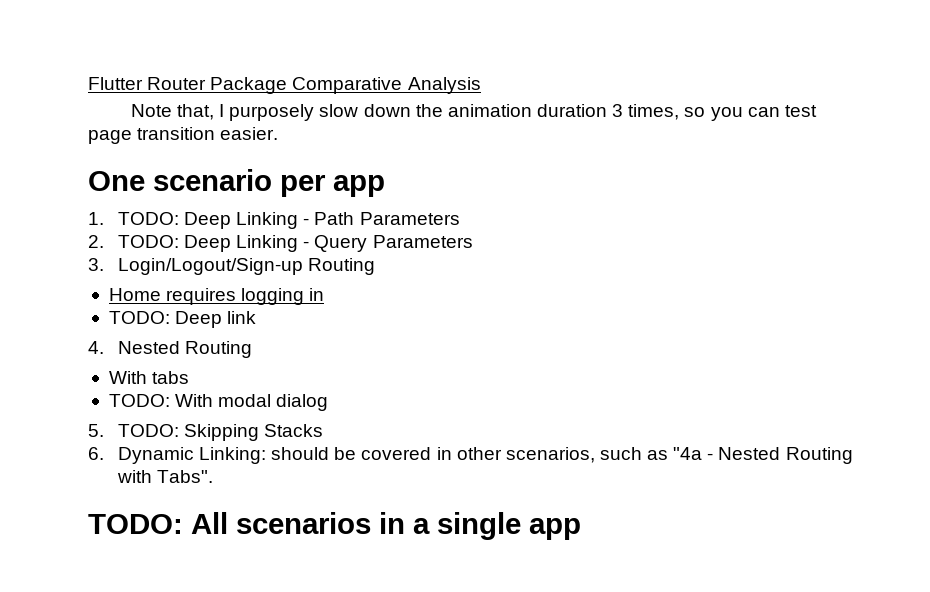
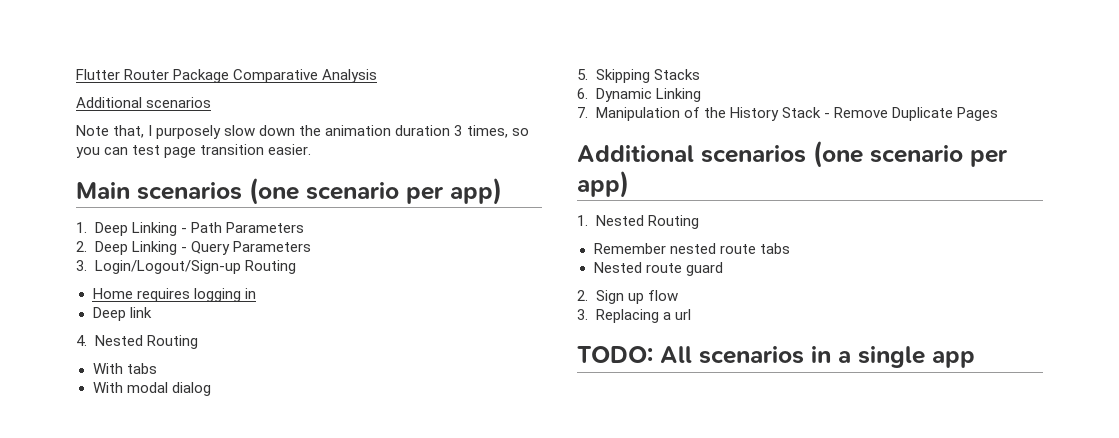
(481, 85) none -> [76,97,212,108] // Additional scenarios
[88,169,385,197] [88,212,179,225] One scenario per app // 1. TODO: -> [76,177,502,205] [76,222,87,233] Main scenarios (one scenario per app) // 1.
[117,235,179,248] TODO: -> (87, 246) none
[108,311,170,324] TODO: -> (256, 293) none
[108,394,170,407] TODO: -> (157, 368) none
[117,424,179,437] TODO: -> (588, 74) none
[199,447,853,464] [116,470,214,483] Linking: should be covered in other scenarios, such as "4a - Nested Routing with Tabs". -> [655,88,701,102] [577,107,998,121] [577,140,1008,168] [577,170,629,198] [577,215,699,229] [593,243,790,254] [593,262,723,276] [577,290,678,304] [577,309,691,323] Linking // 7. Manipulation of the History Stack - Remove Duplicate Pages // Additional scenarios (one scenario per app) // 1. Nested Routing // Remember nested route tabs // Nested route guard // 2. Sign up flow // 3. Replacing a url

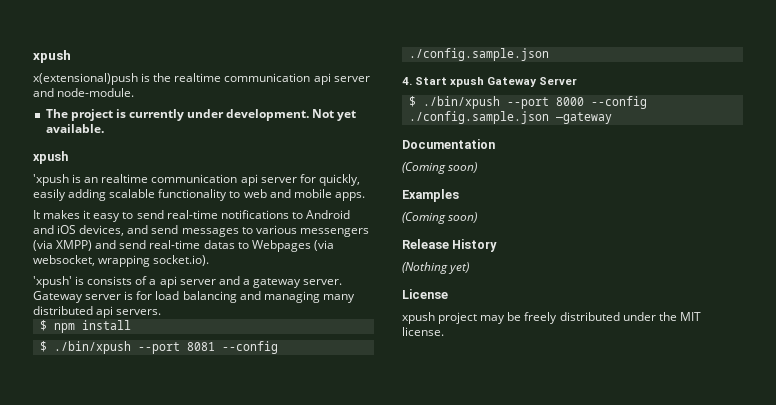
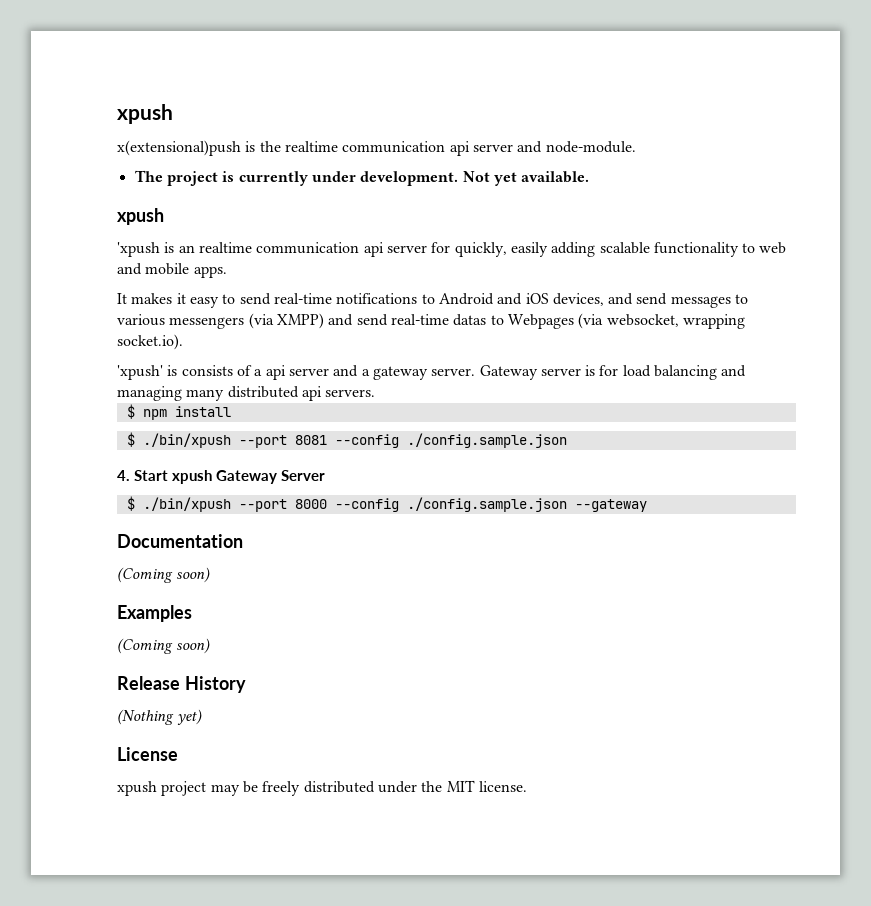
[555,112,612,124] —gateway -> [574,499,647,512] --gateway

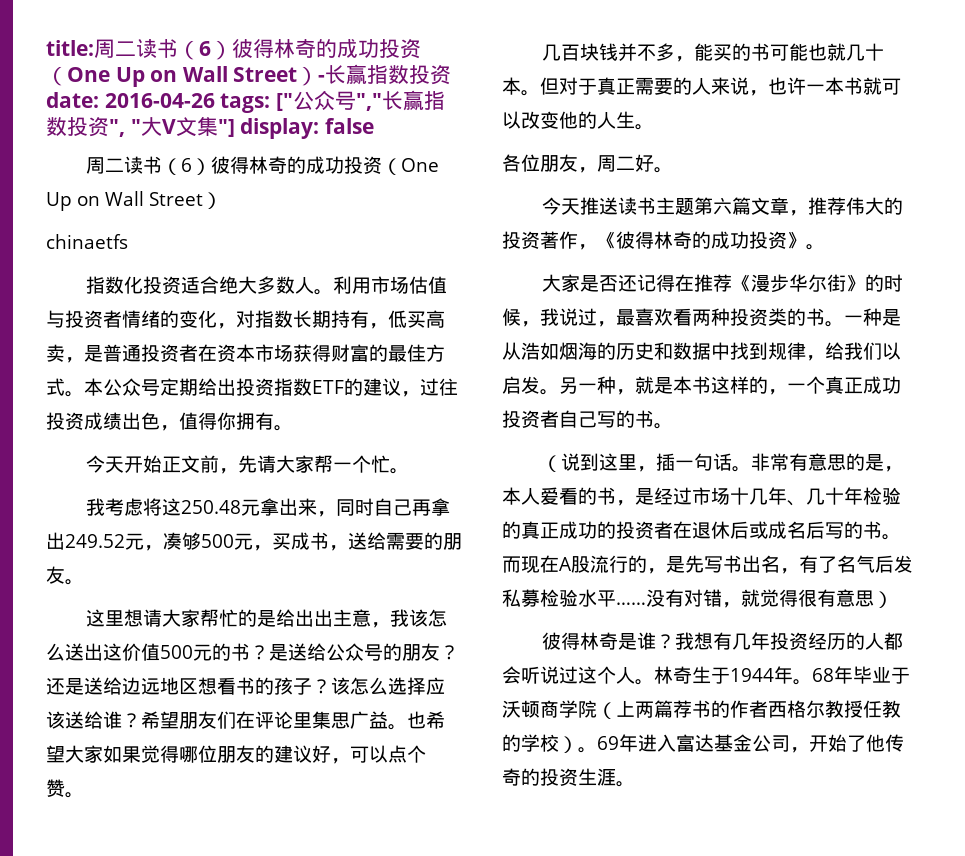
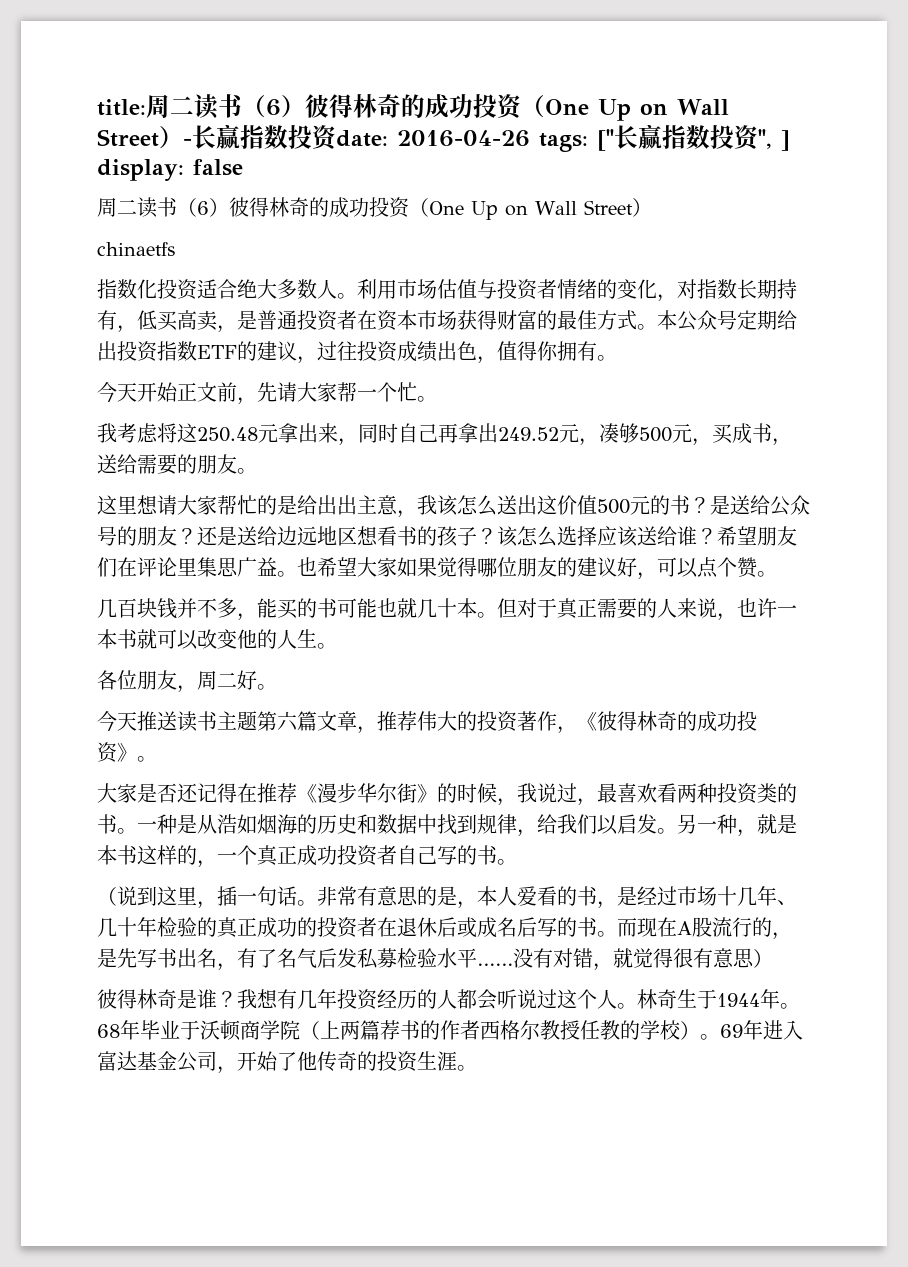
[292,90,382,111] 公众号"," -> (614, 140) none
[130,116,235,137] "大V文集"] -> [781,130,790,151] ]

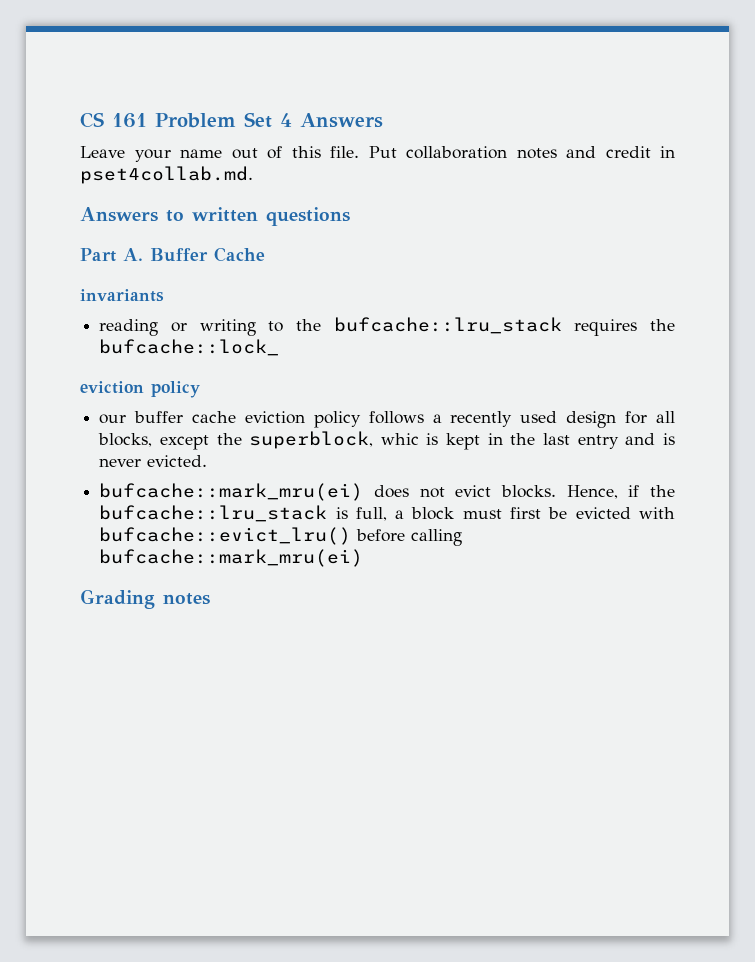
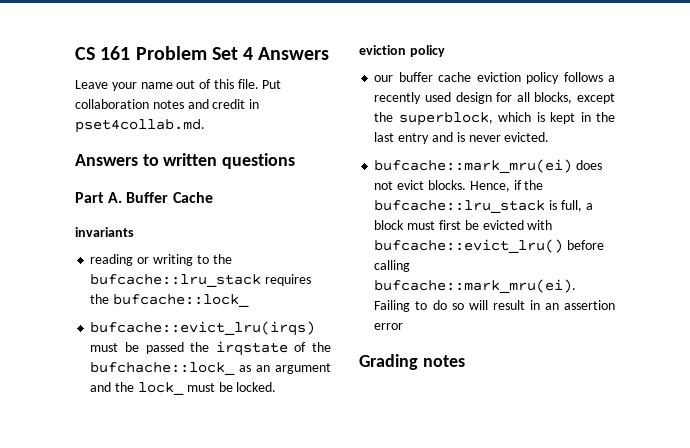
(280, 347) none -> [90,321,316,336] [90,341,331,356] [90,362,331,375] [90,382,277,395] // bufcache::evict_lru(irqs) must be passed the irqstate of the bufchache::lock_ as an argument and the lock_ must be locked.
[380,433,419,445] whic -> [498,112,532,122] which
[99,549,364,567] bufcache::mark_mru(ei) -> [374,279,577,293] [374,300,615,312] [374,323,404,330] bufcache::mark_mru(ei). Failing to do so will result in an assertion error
^^^^^^^^
### Task brief:
A verbatim printout of the entries above is expected, free of pictures.

### Your solution:
(481, 85) none -> [76,97,212,108] // Additional scenarios
[88,169,385,197] [88,212,179,225] One scenario per app // 1. TODO: -> [76,177,502,205] [76,222,87,233] Main scenarios (one scenario per app) // 1.
[117,235,179,248] TODO: -> (87, 246) none
[108,311,170,324] TODO: -> (256, 293) none
[108,394,170,407] TODO: -> (157, 368) none
[117,424,179,437] TODO: -> (588, 74) none
[199,447,853,464] [116,470,214,483] Linking: should be covered in other scenarios, such as "4a - Nested Routing with Tabs". -> [655,88,701,102] [577,107,998,121] [577,140,1008,168] [577,170,629,198] [577,215,699,229] [593,243,790,254] [593,262,723,276] [577,290,678,304] [577,309,691,323] Linking // 7. Manipulation of the History Stack - Remove Duplicate Pages // Additional scenarios (one scenario per app) // 1. Nested Routing // Remember nested route tabs // Nested route guard // 2. Sign up flow // 3. Replacing a url

[555,112,612,124] —gateway -> [574,499,647,512] --gateway

[292,90,382,111] 公众号"," -> (614, 140) none
[130,116,235,137] "大V文集"] -> [781,130,790,151] ]

(280, 347) none -> [90,321,316,336] [90,341,331,356] [90,362,331,375] [90,382,277,395] // bufcache::evict_lru(irqs) must be passed the irqstate of the bufchache::lock_ as an argument and the lock_ must be locked.
[380,433,419,445] whic -> [498,112,532,122] which
[99,549,364,567] bufcache::mark_mru(ei) -> [374,279,577,293] [374,300,615,312] [374,323,404,330] bufcache::mark_mru(ei). Failing to do so will result in an assertion error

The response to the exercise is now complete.